__WHAT YOU SHOULD DO__
What is needed here is an exact repetition of the records below, beginning at the line that has "[509,507,538,518] ella. ->" and stopping after the line that has "[306,730,325,741] 20 -> [874,714,894,727] 10".

__INPUT DATA__
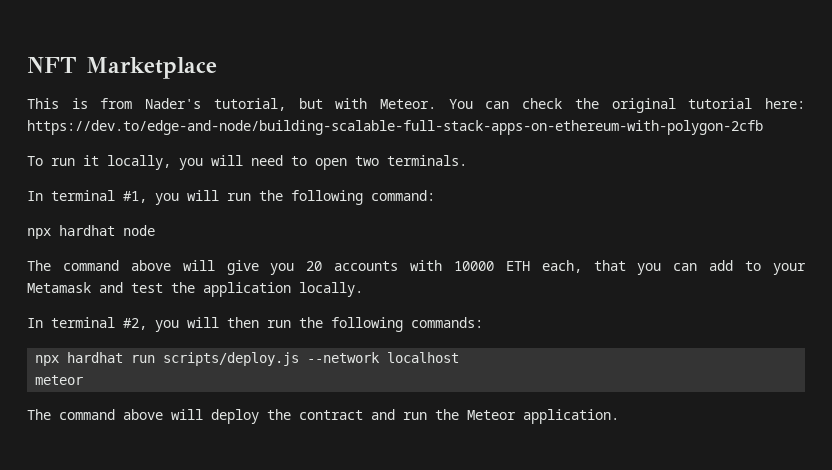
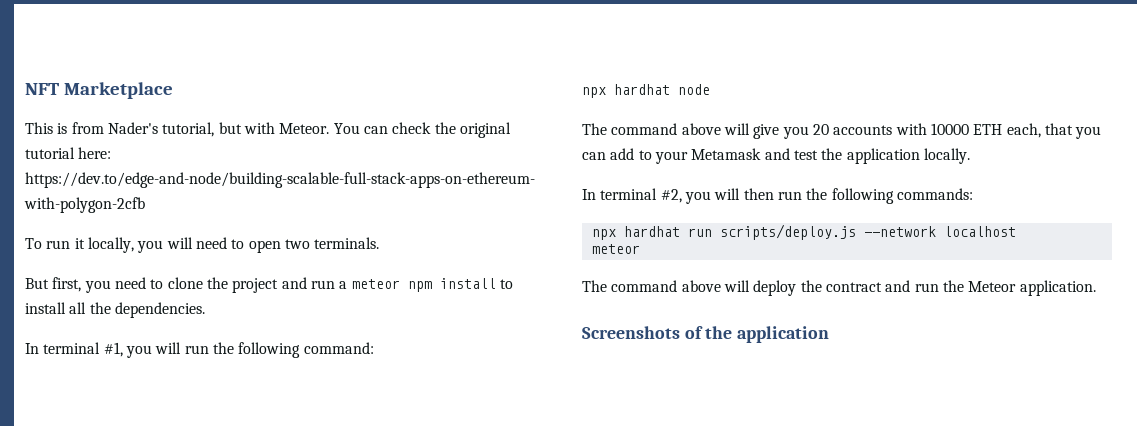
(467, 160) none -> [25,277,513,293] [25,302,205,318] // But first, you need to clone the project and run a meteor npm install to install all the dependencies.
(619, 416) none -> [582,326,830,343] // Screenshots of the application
* * *
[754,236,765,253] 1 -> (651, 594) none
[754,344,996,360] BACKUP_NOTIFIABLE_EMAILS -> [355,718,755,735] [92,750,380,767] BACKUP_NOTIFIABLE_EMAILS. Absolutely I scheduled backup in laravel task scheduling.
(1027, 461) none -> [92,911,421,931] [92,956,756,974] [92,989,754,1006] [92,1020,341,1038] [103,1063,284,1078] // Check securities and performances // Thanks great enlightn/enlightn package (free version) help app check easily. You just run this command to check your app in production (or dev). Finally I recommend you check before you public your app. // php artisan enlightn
==
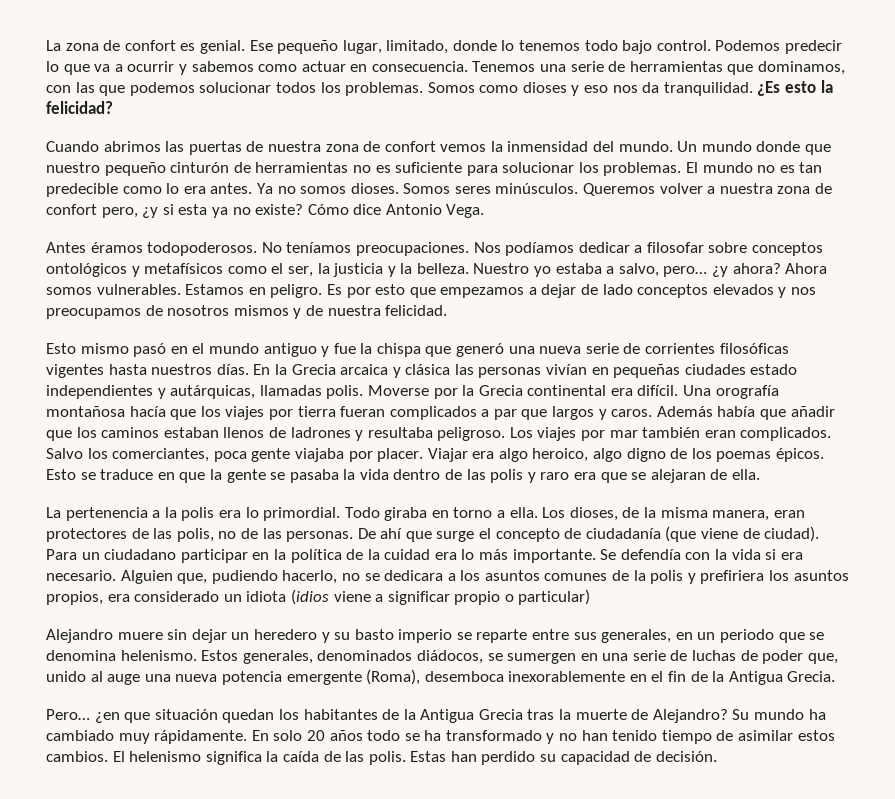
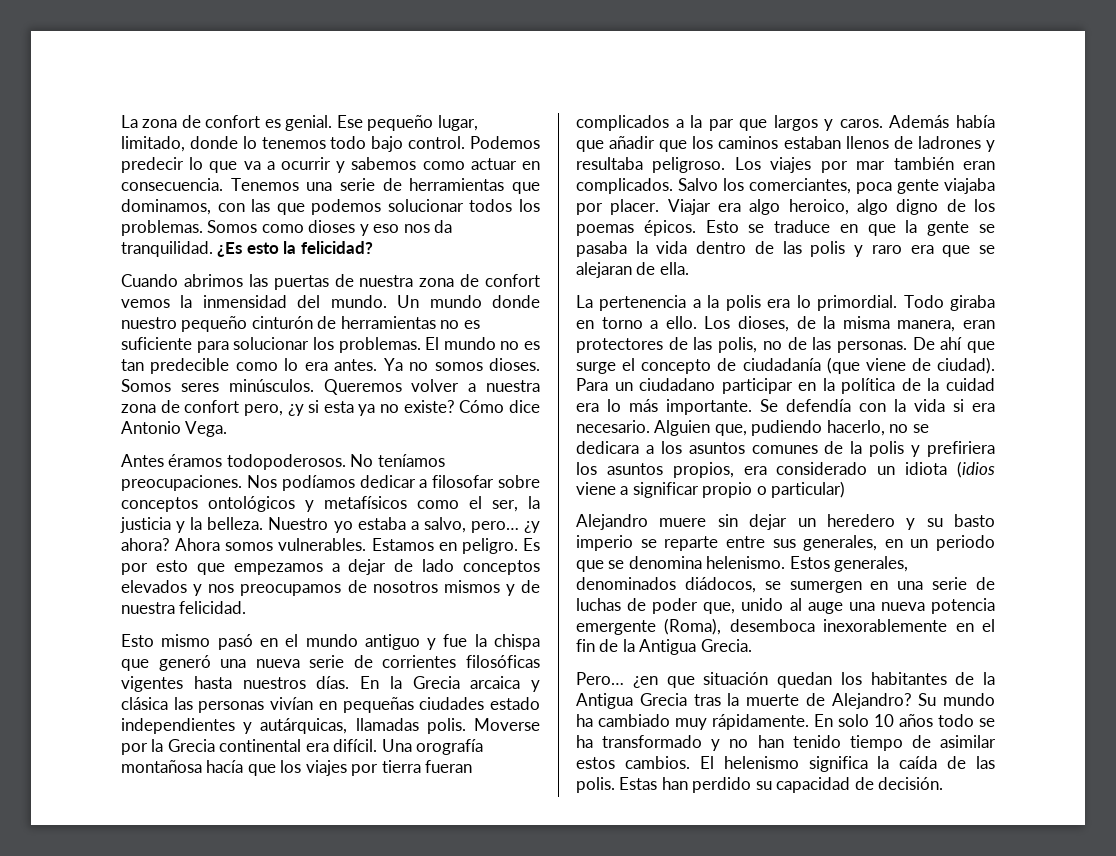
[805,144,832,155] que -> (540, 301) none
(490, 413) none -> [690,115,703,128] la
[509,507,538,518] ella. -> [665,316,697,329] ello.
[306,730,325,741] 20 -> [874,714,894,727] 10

__SOLUTION__
[509,507,538,518] ella. -> [665,316,697,329] ello.
[306,730,325,741] 20 -> [874,714,894,727] 10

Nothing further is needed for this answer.